Across Protocol is taking into account criticism from LayerZero Labs CEO Bryan Pellegrino. Pellegrino suggested that the Across token contract has a function that allows the holder to burn ACX tokens from any wallet. He also claimed that tokens from the Across and UMA Protocol contracts can be minted forever. Following these criticisms, the altcoin project proposed to cap the ACX token supply at one billion.
The altcoin project has taken an important step after the criticism! Across Protocol co-founder Hart Lambur responded to Pellegrino’s criticism by proposing that the ACX token supply be permanently capped at one billion. If this proposal is accepted by the Across community, Across Governance will also relinquish ownership of the ACX token. It will also be set to the 0x0 address, preventing any future minting or burning of the token supply.
Pellegrino had previously described the situation with the Across token contract as a “critical issue.” However, the community reacted to the situation and argued that it was a transparency issue rather than a security vulnerability. Pellegrino voiced the following criticism:
“In the ERC-20 token implementation written by OpenZeppelin, an internal private function for burning tokens was inadvertently disclosed. This is a permission granted to your contract owner. You were allowed to receive (burn) tokens from any wallet, making it possible to arbitrarily reset an account.”
Pellegrino also noted that Across Protocol and UMA Protocol contracts can have their tokens minted forever, and to solve the problem, ownership must be transferred to an immutable smart contract that prevents minting that exceeds the total supply, does not grant burn authorization, and cannot transfer ownership.

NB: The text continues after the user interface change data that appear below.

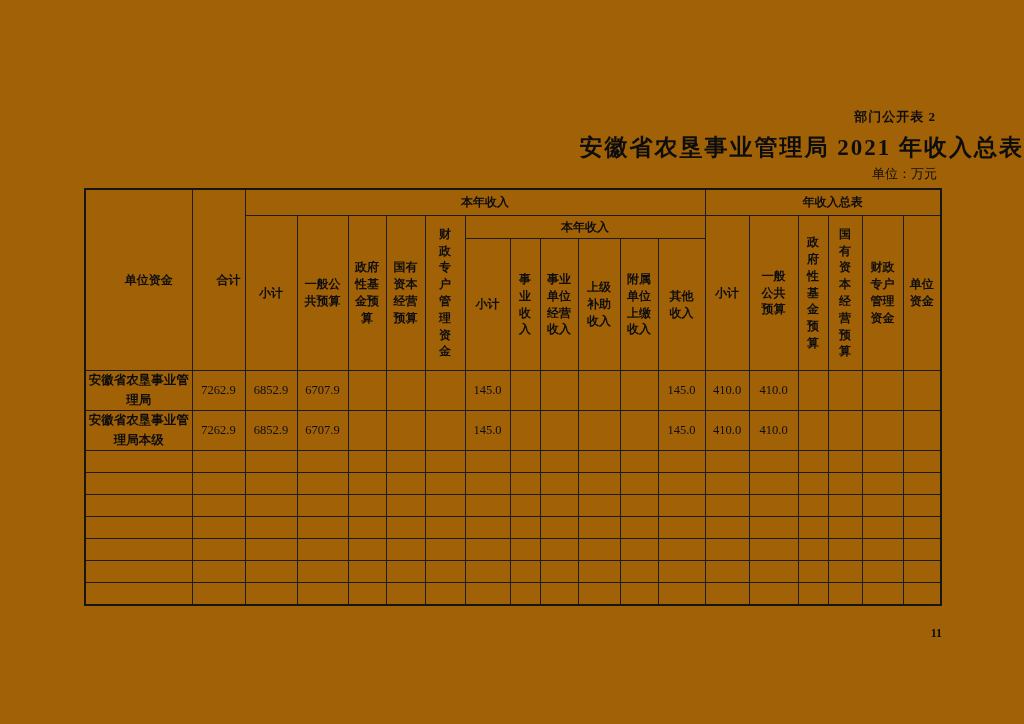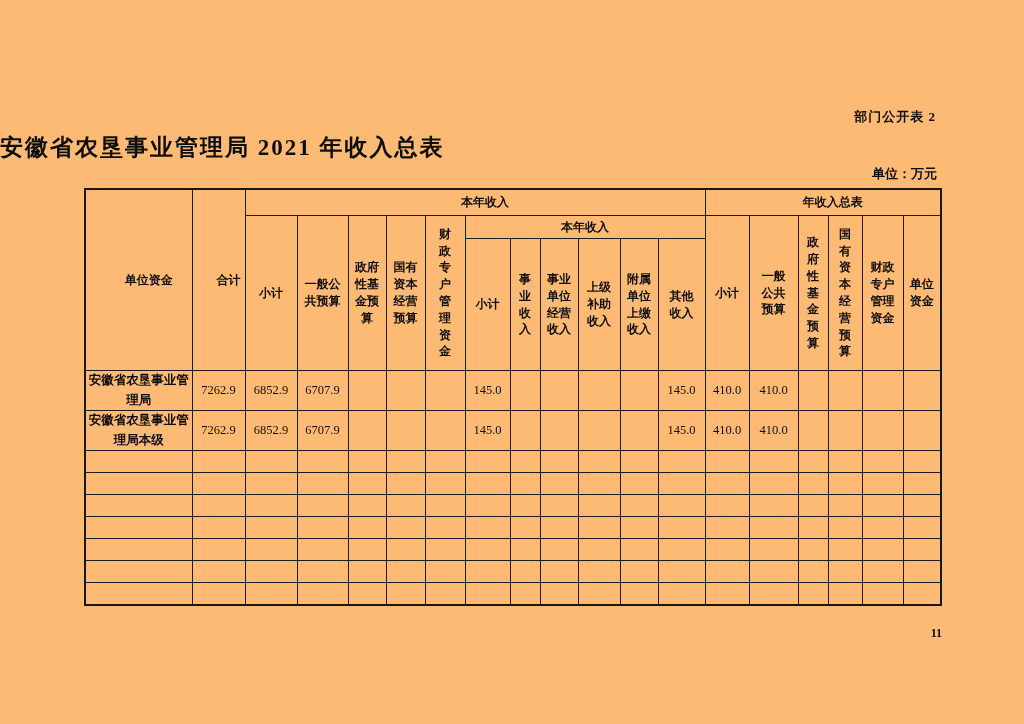--- a/index.html
+++ b/index.html
@@ -6,7 +6,7 @@
   .page{
     position:relative;
     width:1024px;height:724px;
-    background:#fdba74;
+    background:#a16207;
     font-family:"Liberation Serif","DejaVu Serif",serif;
     color:#0d0d0d;
     overflow:hidden;

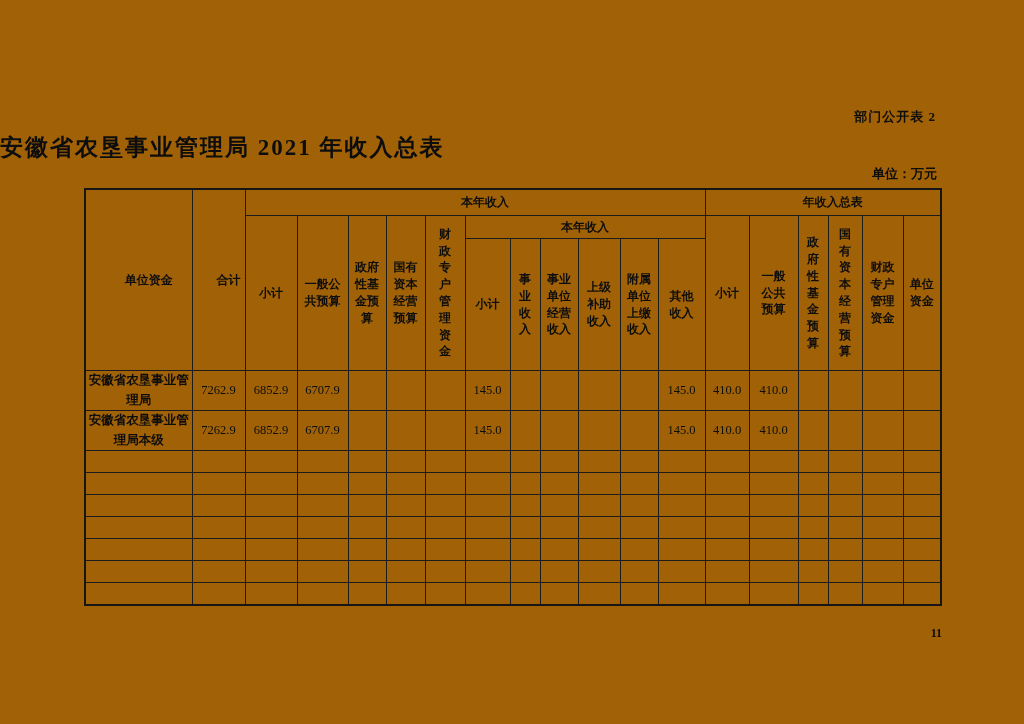--- a/index.html
+++ b/index.html
@@ -17,7 +17,7 @@
   }
   .doc-title{
     position:absolute;top:132px;left:0;width:1024px;
-    text-align:left;
+    text-align:right;
     font-size:23px;font-weight:bold;letter-spacing:2px;
   }
   .unit-note{

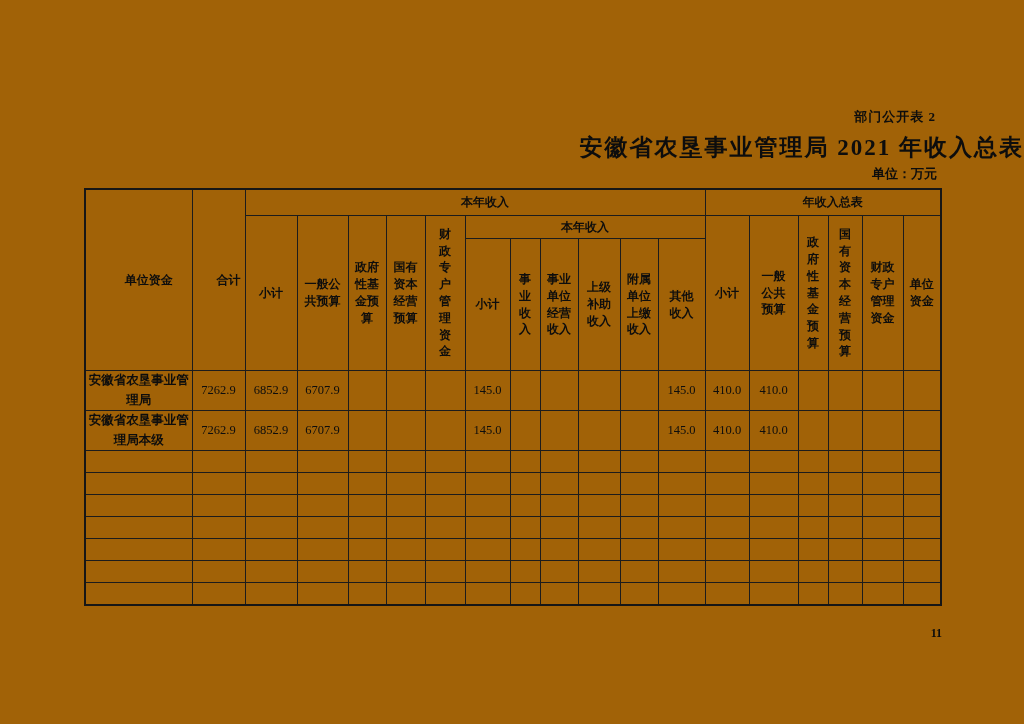--- a/index.html
+++ b/index.html
@@ -22,7 +22,7 @@
   }
   .unit-note{
     position:absolute;top:165px;right:87px;
-    font-size:13px;font-weight:bold;
+    font-size:13px;font-weight:normal;
   }
   .table-wrap{
     position:absolute;left:84px;top:188px;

Across Protocol is a decentralized cross-chain bridge that enables asset transfers between Ethereum and Layer-2 networks. UMA Protocol allows users to create synthetic assets and financial contracts on Ethereum with self-reinforcing smart contracts. Lambur is also the co-founder of UMA Protocol. Lambur, who initially dismissed Pellegrino’s claims as “disingenuous FUD and fear-mongering,” also stated that his contracts are secure and are audited by OpenZeppelin. OpenZeppelin’s head of security, Jota Carpanelli, stated that the mint and burn functions are controlled by the Safe (formerly Gnosis Safe) multi-sig wallet and that these functions are working as intended. He added that they do not see this as a security issue.
Pellegrino responded to Lambur: “Are you kidding me? Don’t you understand how to read code? Auditing is not a defense against a bug. Let’s bet your highest bug bounty tier ($1,000,000). When you realize you’re wrong, donate it back to the community.”

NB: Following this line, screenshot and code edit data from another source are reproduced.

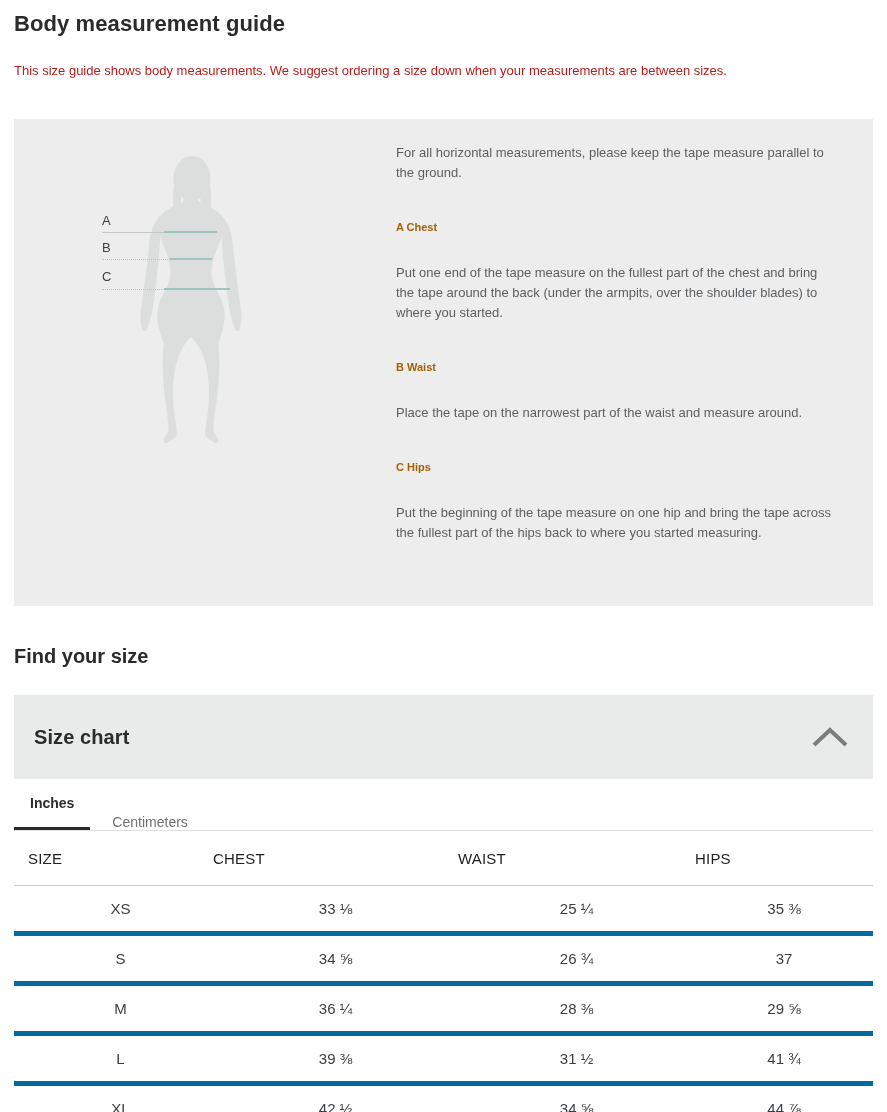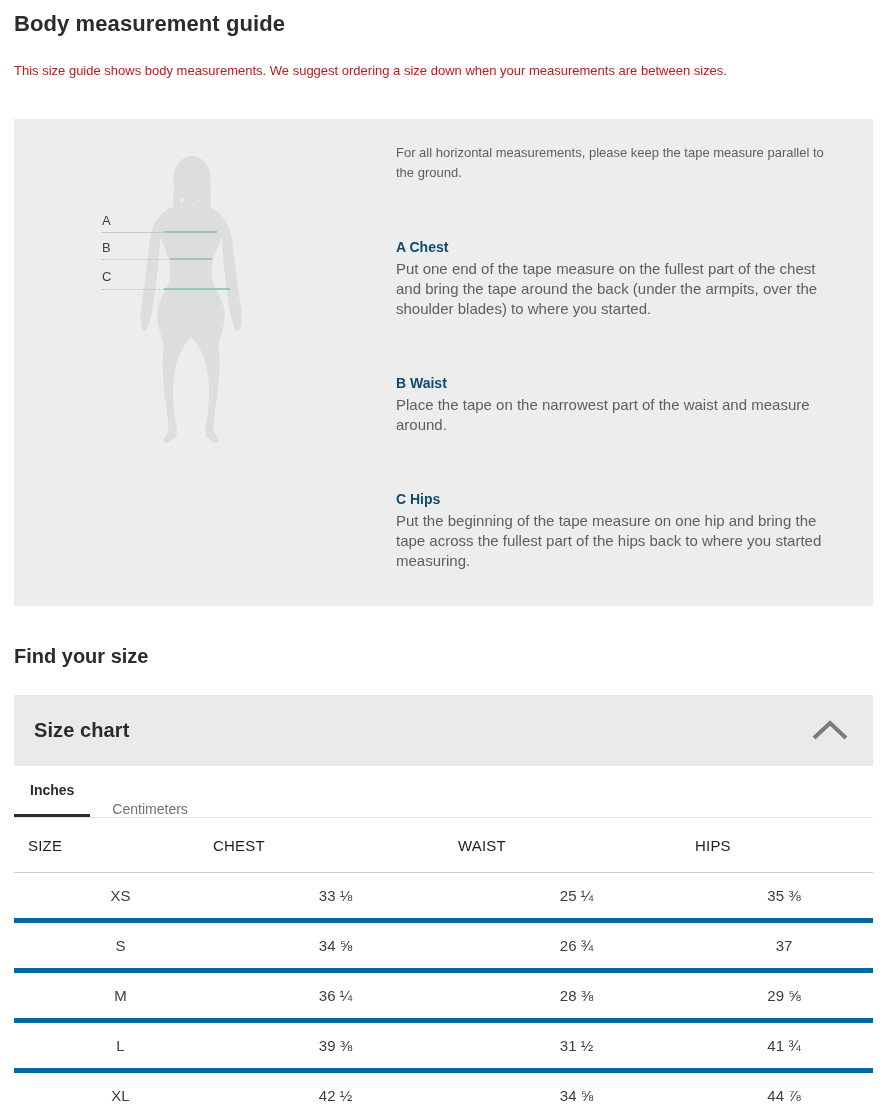--- a/index.html
+++ b/index.html
@@ -61,11 +61,11 @@
     color: #5c5f61;
   }
   .guide-section-heading {
-    margin-top: 56px;
-    font-size: 14px;
+    margin-top: 36px;
+    font-size: 11px;
     line-height: 16px;
     font-weight: bold;
-    color: #0c4a6e;
+    color: #a16207;
   }
   .guide-section-body {
     margin-top: 4px;

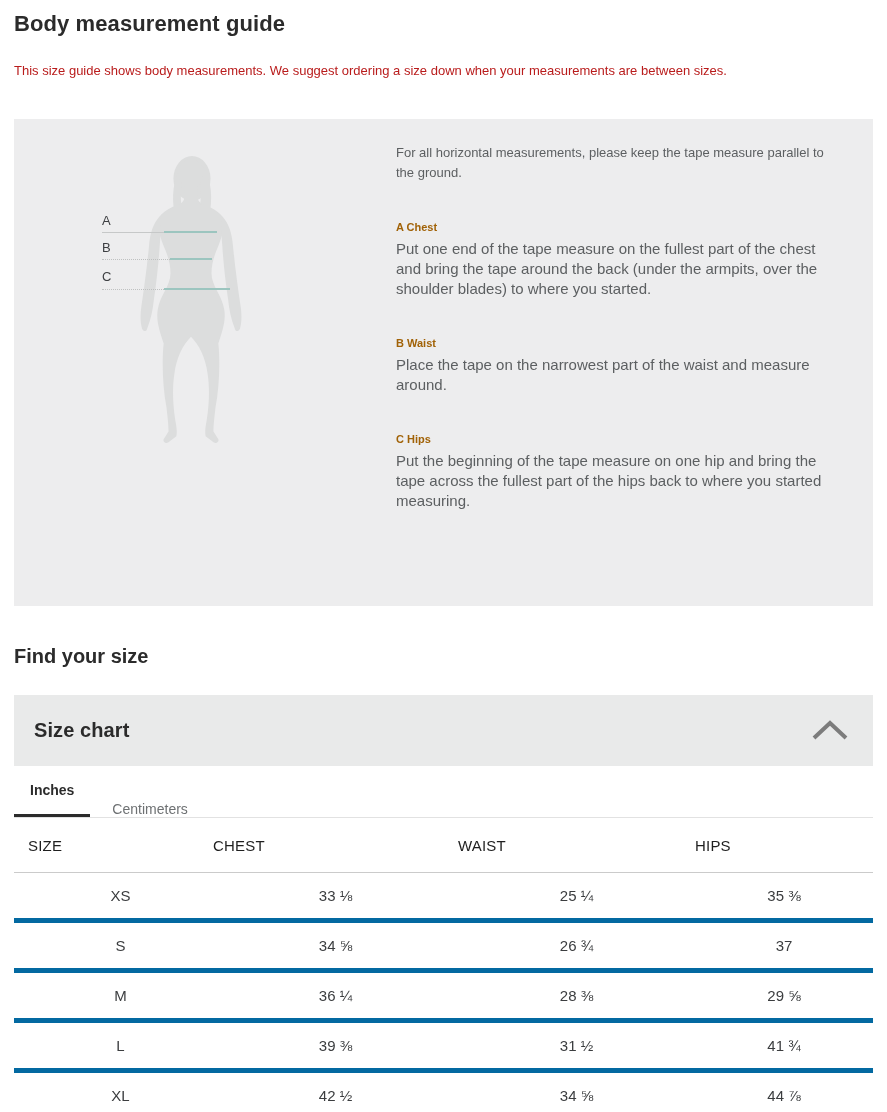--- a/index.html
+++ b/index.html
@@ -68,8 +68,8 @@
     color: #a16207;
   }
   .guide-section-body {
-    margin-top: 4px;
-    font-size: 15px;
+    margin-top: 28px;
+    font-size: 13px;
     line-height: 20px;
     color: #5c5f61;
   }

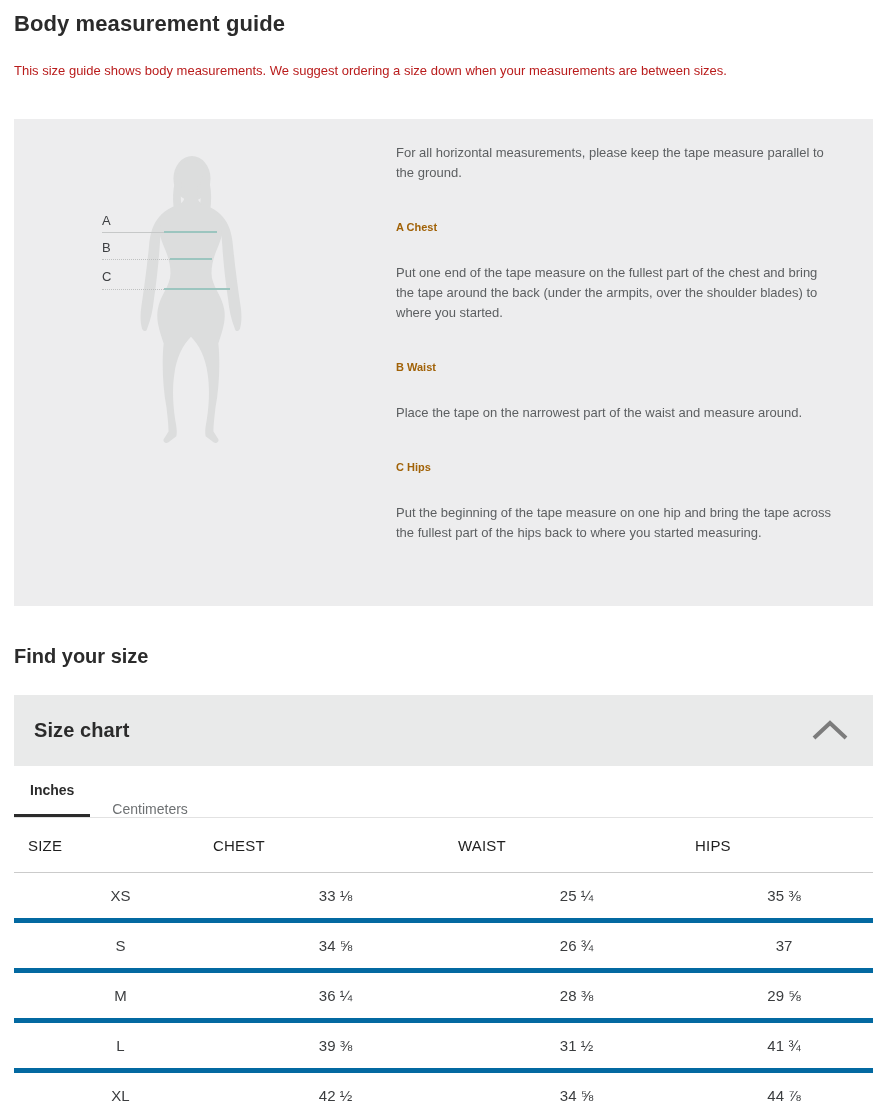--- a/index.html
+++ b/index.html
@@ -84,7 +84,7 @@
   }
   .accordion-bar {
     margin-top: 27px;
-    height: 71px;
+    height: 84px;
     background: #e9eaea;
     display: flex;
     align-items: center;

Lambur acknowledged that despite Pellegrino falsely calling the ERC-20 implementation a security vulnerability, “our design choice was wrong.” He added that the proposal was put forward “in the spirit of decentralization and transparency.” The current poll shows 99.5% support for the supply cap, which is intended to gauge community sentiment before a formal decision. Meanwhile, ACX is down nearly 4% to $0.28 following these accusations, according to the latest data.